EXERCISE DIRECTIONS: For the material below, return exactly the lines starting at the line containing "Siddhartha Gupta | Sixers: 1 -> 0" and ending at the line containing "Amadi Juliet Obianujunwa", both ends included, and no others.
Start of DATA EXCERPTS
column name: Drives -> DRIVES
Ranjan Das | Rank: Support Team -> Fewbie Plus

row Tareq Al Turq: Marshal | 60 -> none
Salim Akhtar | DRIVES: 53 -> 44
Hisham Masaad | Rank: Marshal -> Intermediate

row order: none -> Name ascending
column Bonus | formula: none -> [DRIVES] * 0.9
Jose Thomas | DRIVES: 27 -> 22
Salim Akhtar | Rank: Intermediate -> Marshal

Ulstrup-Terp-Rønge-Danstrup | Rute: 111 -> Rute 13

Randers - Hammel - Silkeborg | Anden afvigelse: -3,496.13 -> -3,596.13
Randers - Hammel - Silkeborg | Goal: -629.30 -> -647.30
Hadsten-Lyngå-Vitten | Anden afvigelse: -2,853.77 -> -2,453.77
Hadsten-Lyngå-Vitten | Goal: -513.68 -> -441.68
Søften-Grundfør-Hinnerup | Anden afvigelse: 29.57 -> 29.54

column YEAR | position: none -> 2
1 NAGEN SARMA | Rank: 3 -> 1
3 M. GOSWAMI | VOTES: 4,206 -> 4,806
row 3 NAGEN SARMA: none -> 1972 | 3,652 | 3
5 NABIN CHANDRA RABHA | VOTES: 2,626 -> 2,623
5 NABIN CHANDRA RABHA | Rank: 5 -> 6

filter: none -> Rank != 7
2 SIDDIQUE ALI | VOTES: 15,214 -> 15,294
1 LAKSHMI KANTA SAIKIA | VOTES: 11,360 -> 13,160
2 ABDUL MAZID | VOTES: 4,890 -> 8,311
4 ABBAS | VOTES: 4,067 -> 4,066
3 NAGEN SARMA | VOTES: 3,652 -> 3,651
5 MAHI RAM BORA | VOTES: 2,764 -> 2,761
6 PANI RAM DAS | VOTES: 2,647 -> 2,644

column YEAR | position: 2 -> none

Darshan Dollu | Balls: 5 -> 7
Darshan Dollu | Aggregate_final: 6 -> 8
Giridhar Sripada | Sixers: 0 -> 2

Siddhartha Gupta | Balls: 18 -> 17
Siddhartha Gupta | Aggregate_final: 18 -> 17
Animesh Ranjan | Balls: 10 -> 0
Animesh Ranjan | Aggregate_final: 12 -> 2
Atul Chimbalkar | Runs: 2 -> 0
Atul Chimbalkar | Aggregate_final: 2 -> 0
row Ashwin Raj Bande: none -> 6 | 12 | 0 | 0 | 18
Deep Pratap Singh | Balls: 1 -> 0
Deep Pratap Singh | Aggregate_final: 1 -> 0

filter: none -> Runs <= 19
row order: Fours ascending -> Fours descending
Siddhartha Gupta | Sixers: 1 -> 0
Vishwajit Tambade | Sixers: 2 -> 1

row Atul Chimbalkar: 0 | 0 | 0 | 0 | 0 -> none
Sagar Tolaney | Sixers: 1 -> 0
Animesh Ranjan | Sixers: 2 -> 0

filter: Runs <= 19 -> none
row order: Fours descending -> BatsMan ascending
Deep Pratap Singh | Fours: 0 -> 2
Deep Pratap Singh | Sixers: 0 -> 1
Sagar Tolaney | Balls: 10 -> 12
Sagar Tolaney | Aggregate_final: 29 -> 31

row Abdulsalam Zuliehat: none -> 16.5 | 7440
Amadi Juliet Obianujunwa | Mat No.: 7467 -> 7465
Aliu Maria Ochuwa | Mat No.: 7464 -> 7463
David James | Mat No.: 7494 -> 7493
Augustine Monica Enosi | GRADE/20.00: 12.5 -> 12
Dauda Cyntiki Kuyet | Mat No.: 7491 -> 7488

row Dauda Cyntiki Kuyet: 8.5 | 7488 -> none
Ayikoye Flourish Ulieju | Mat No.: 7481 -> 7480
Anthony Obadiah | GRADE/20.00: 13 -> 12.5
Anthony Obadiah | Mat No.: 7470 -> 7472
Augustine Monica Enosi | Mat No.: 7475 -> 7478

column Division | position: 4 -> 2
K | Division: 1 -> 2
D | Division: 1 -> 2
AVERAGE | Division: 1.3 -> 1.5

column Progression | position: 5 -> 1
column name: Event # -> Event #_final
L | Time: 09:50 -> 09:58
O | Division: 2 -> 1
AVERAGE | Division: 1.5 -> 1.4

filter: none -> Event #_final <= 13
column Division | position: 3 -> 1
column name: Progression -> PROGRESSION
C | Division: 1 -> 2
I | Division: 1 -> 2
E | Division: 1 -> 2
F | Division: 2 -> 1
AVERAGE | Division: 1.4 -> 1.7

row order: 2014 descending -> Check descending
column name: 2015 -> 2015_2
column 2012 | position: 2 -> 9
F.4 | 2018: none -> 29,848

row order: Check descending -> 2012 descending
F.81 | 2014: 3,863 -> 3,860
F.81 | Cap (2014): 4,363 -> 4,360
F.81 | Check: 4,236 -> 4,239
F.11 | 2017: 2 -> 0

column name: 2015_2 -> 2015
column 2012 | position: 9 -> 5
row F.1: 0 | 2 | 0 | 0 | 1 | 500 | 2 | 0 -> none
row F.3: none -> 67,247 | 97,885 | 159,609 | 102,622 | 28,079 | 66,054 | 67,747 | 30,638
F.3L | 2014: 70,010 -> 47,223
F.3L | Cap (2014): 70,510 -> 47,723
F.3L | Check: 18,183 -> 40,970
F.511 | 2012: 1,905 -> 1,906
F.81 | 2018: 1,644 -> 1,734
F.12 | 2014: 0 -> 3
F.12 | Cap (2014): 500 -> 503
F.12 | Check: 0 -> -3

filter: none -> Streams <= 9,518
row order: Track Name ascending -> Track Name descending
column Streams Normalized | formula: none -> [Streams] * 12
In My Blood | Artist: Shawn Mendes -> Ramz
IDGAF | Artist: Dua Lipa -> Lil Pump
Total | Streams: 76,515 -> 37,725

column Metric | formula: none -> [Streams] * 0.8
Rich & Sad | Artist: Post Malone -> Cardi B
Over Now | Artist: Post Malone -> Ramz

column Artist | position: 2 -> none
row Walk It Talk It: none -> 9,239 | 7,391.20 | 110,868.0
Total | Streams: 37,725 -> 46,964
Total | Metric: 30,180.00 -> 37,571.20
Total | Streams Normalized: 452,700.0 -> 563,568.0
End of DATA EXCERPTS
ANSWER SECTION:
Siddhartha Gupta | Sixers: 1 -> 0
Vishwajit Tambade | Sixers: 2 -> 1

row Atul Chimbalkar: 0 | 0 | 0 | 0 | 0 -> none
Sagar Tolaney | Sixers: 1 -> 0
Animesh Ranjan | Sixers: 2 -> 0

filter: Runs <= 19 -> none
row order: Fours descending -> BatsMan ascending
Deep Pratap Singh | Fours: 0 -> 2
Deep Pratap Singh | Sixers: 0 -> 1
Sagar Tolaney | Balls: 10 -> 12
Sagar Tolaney | Aggregate_final: 29 -> 31

row Abdulsalam Zuliehat: none -> 16.5 | 7440
Amadi Juliet Obianujunwa | Mat No.: 7467 -> 7465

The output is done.